> [WHAT YOU NEED TO DO]:
Would you set down the data that follows, word for word, without any pictures?

[[ AVAILABLE DATA open ]]

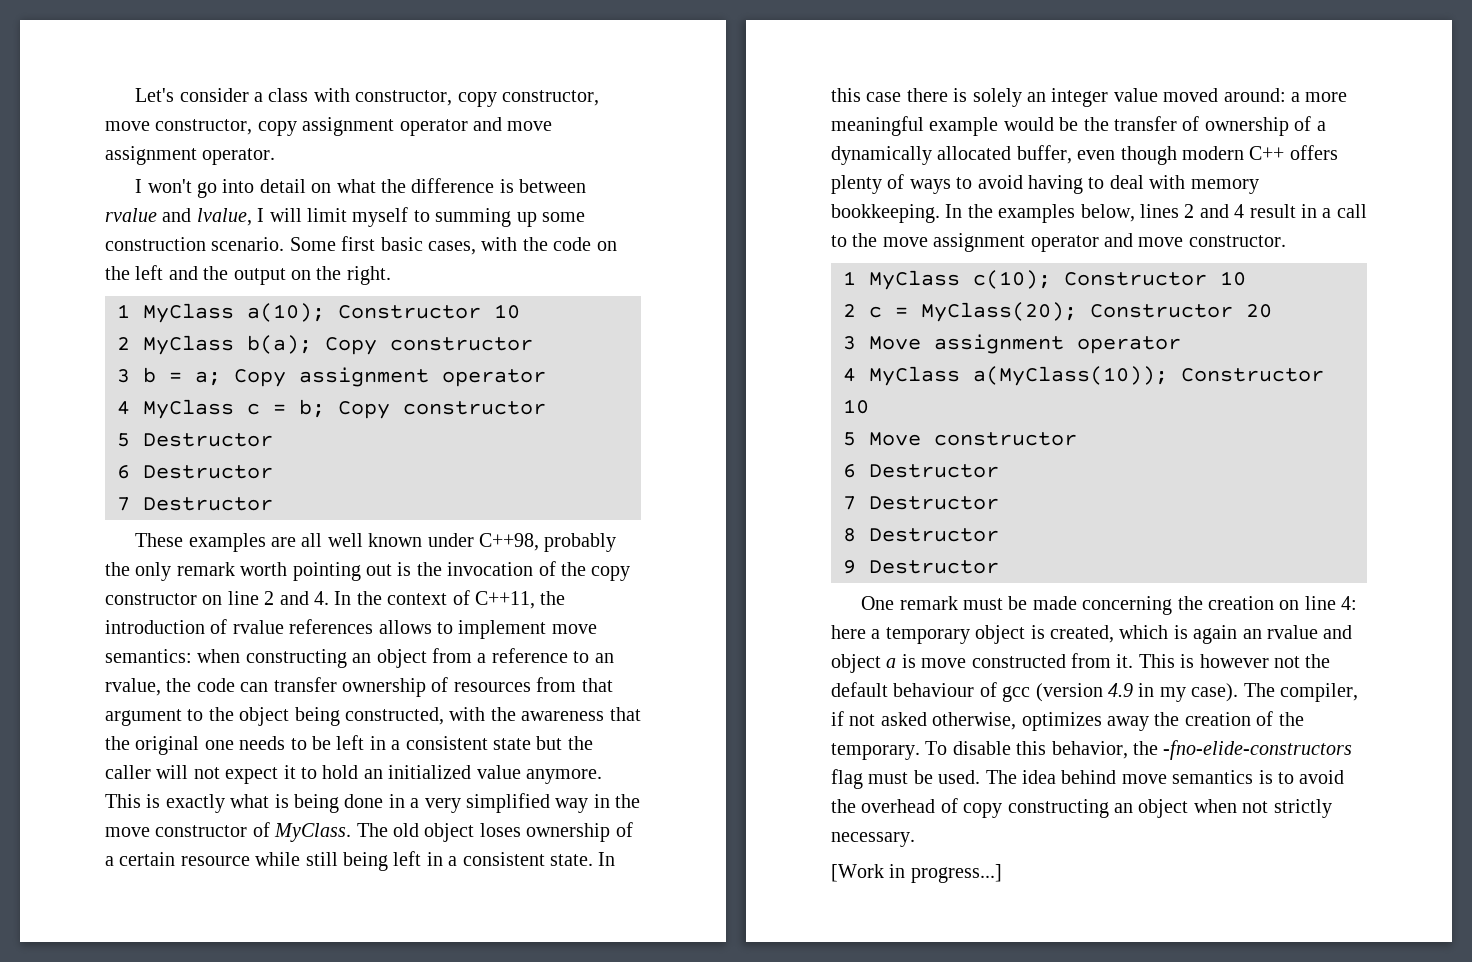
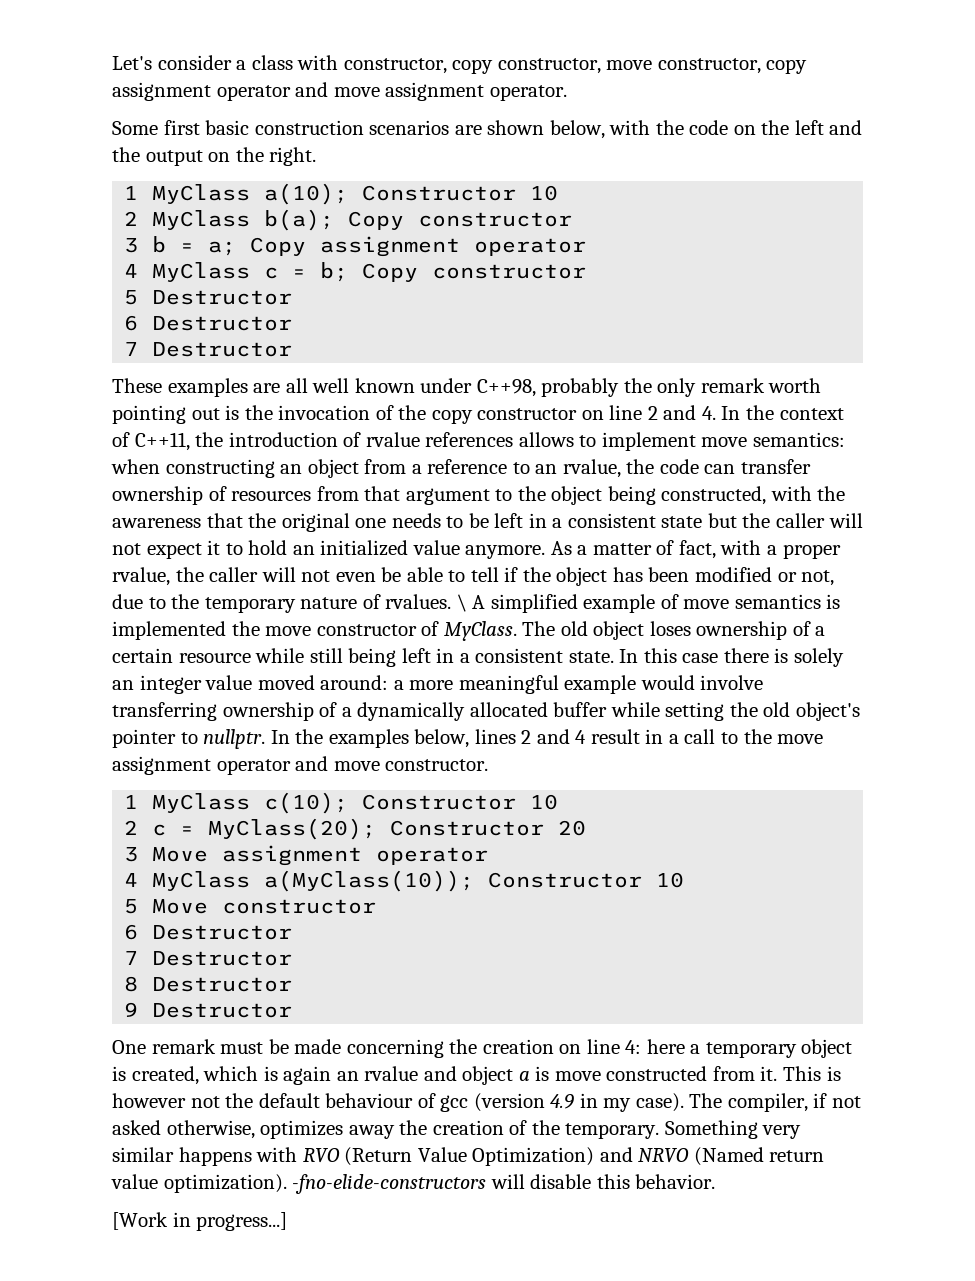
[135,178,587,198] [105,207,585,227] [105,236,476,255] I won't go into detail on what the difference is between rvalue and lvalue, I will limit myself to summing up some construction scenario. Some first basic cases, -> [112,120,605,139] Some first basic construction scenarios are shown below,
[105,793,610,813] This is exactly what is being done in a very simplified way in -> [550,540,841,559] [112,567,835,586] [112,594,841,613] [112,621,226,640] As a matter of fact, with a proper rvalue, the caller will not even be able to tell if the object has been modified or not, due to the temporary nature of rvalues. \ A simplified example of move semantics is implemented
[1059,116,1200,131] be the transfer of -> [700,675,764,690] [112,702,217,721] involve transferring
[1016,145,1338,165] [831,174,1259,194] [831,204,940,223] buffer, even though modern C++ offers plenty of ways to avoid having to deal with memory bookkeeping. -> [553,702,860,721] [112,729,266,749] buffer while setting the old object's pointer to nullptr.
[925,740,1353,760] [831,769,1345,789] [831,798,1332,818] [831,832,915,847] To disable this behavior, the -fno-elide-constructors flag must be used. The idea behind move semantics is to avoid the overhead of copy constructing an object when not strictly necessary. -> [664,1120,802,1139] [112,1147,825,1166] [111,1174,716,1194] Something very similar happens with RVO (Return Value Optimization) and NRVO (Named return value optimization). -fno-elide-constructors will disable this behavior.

[[ AVAILABLE DATA closed ]]

> [EXERCISE ANSWER]:
[135,178,587,198] [105,207,585,227] [105,236,476,255] I won't go into detail on what the difference is between rvalue and lvalue, I will limit myself to summing up some construction scenario. Some first basic cases, -> [112,120,605,139] Some first basic construction scenarios are shown below,
[105,793,610,813] This is exactly what is being done in a very simplified way in -> [550,540,841,559] [112,567,835,586] [112,594,841,613] [112,621,226,640] As a matter of fact, with a proper rvalue, the caller will not even be able to tell if the object has been modified or not, due to the temporary nature of rvalues. \ A simplified example of move semantics is implemented
[1059,116,1200,131] be the transfer of -> [700,675,764,690] [112,702,217,721] involve transferring
[1016,145,1338,165] [831,174,1259,194] [831,204,940,223] buffer, even though modern C++ offers plenty of ways to avoid having to deal with memory bookkeeping. -> [553,702,860,721] [112,729,266,749] buffer while setting the old object's pointer to nullptr.
[925,740,1353,760] [831,769,1345,789] [831,798,1332,818] [831,832,915,847] To disable this behavior, the -fno-elide-constructors flag must be used. The idea behind move semantics is to avoid the overhead of copy constructing an object when not strictly necessary. -> [664,1120,802,1139] [112,1147,825,1166] [111,1174,716,1194] Something very similar happens with RVO (Return Value Optimization) and NRVO (Named return value optimization). -fno-elide-constructors will disable this behavior.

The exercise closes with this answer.